Aim of the task. Wherever the word "start" appears in a line of the records, copy that line.

··· Records provided

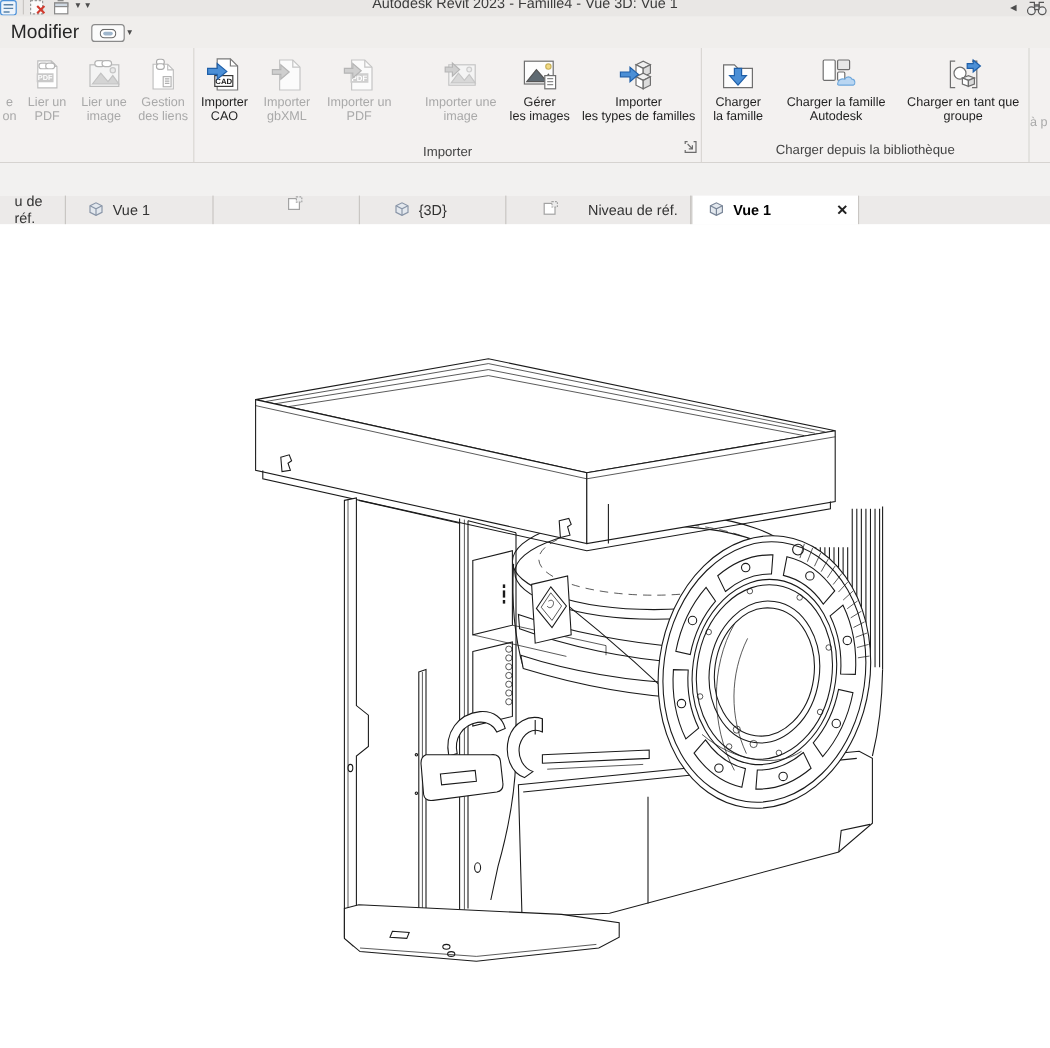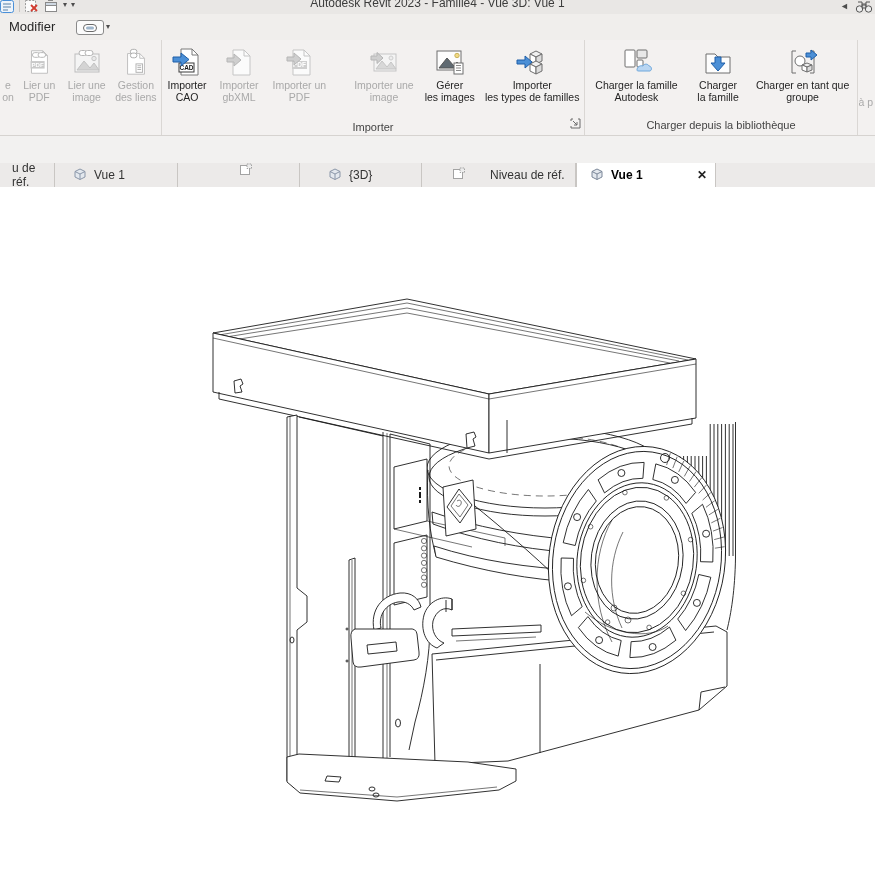--- a/index.html
+++ b/index.html
@@ -8,21 +8,21 @@
   #titlebar{position:absolute;left:0;top:0;width:875px;height:14px;background:#e9e7e5;overflow:hidden;}
   #title-text{position:absolute;left:0;right:0;top:-4px;text-align:center;font-size:12px;color:#3c3c3c;white-space:nowrap;}
   .qat{position:absolute;left:0;top:0;height:14px;display:flex;align-items:flex-start;gap:4px;}
   .qat svg{display:block;}
   .qat-sep{width:1px;height:12px;background:#c9c6c3;}
   .caret{font-size:8px;color:#4d4d4d;line-height:10px;}
   #title-right{position:absolute;right:2px;top:0;display:flex;align-items:flex-start;gap:6px;}
   #back-arrow{font-size:9px;color:#4d4d4d;line-height:12px;}
   
   #modifyrow{position:absolute;left:0;top:14px;width:875px;height:26px;background:#f0eeec;}
-  #modify-label{position:absolute;left:9px;top:5px;font-size:13px;color:#262626;}
+  #modify-label{position:absolute;left:9px;top:5px;font-size:16px;color:#262626;}
   #selector-pill{position:absolute;left:76px;top:6px;width:26px;height:13px;border:1px solid #8a8a8a;border-radius:3px;background:#fbfbfb;display:flex;align-items:center;justify-content:center;}
   #selector-caret{position:absolute;left:106px;top:8px;font-size:8px;color:#4d4d4d;}
   
   #ribbon{position:absolute;left:0;top:40px;width:875px;height:95px;background:#f3f1f0;border-bottom:1px solid #d6d3d0;display:flex;}
   .rgroup{height:95px;display:flex;flex-direction:column;border-right:1px solid #dad7d4;position:relative;}
   .rbuttons{flex:1;display:flex;align-items:flex-start;padding-top:4px;}
   .rgrouplabel{height:17px;text-align:center;font-size:11px;color:#444;line-height:15px;}
   .rbtn{display:flex;flex-direction:column;align-items:center;padding:1px 2px;}
   .rbtn .ricon{height:34px;display:flex;align-items:center;justify-content:center;}
   .rlabel{font-size:10.5px;line-height:12px;text-align:center;color:#1f1f1f;}
@@ -222,39 +222,39 @@
     </div>
     <div class="rgrouplabel">Importer</div>
     <span id="launcher"><svg width="11" height="11" viewBox="0 0 11 11">
             <path d="M1 3 v-2 h2 M1 8 v2 h9 v-9 h-2" fill="none" stroke="#6b6b6b"></path>
             <path d="M3 3 l4 4 M7 4 v3 h-3" fill="none" stroke="#6b6b6b"></path>
           </svg></span>
   </div>
 
   <div class="rgroup" style="width:272px;">
     <div class="rbuttons">
+      <div class="rbtn" style="width:58px;">
+        <span class="ricon">
+              <svg width="32" height="32" viewBox="0 0 32 32">
+                <path d="M4 8 h9 l3 3 h12 v16 h-24 z" fill="#fdfdfd" stroke="#6f6f6f"></path>
+                <path d="M13 11 v6 h-4 l7 8 7 -8 h-4 v-6 z" fill="#4b8fd6" stroke="#1f5fa8"></path>
+              </svg>
+            </span>
+        <span class="rlabel"><span>Charger</span><br><span>la famille</span></span>
+      </div>
       <div class="rbtn" style="width:102px;">
         <span class="ricon">
               <svg width="32" height="32" viewBox="0 0 32 32">
                 <rect x="5" y="4" width="10" height="17" rx="1" fill="#fff" stroke="#6f6f6f"></rect>
                 <rect x="17" y="4" width="10" height="8" rx="1" fill="#e8e8e8" stroke="#6f6f6f"></rect>
                 <rect x="17" y="14" width="6" height="7" rx="1" fill="#fff" stroke="#6f6f6f"></rect>
                 <path d="M17 24 c0 -3 3 -5 6 -4 c1 -2.5 5 -2.5 6 0 c2.5 0 3.5 4 1 5 h-11 c-2 0 -2 -0.5 -2 -1 z" fill="#b9d6f2" stroke="#6fa8dc"></path>
               </svg>
             </span>
         <span class="rlabel"><span>Charger la famille</span><br><span>Autodesk</span></span>
-      </div>
-      <div class="rbtn" style="width:58px;">
-        <span class="ricon">
-              <svg width="32" height="32" viewBox="0 0 32 32">
-                <path d="M4 8 h9 l3 3 h12 v16 h-24 z" fill="#fdfdfd" stroke="#6f6f6f"></path>
-                <path d="M13 11 v6 h-4 l7 8 7 -8 h-4 v-6 z" fill="#4b8fd6" stroke="#1f5fa8"></path>
-              </svg>
-            </span>
-        <span class="rlabel"><span>Charger</span><br><span>la famille</span></span>
       </div>
       <div class="rbtn" style="width:108px;">
         <span class="ricon">
               <svg width="32" height="32" viewBox="0 0 32 32">
                 <path d="M9 5 h-4 v22 h4 M23 5 h4 v22 h-4" fill="none" stroke="#6f6f6f"></path>
                 <circle cx="13" cy="15" r="5" fill="#fff" stroke="#6f6f6f"></circle>
                 <path d="M15 19 l5 -2 5 2 -5 2 z" fill="#f0f0f0" stroke="#6f6f6f"></path>
                 <path d="M15 19 v5 l5 2 v-5 z" fill="#fff" stroke="#6f6f6f"></path>
                 <path d="M25 19 v5 l-5 2 v-5 z" fill="#dcdcdc" stroke="#6f6f6f"></path>
                 <path d="M19 7 h5 v-3 l6 5 -6 5 v-3 h-5 z" fill="#4b8fd6" stroke="#1f5fa8"></path>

······

Response.
   .qat{position:absolute;left:0;top:0;height:14px;display:flex;align-items:flex-start;gap:4px;}
   #title-right{position:absolute;right:2px;top:0;display:flex;align-items:flex-start;gap:6px;}
   .rbuttons{flex:1;display:flex;align-items:flex-start;padding-top:4px;}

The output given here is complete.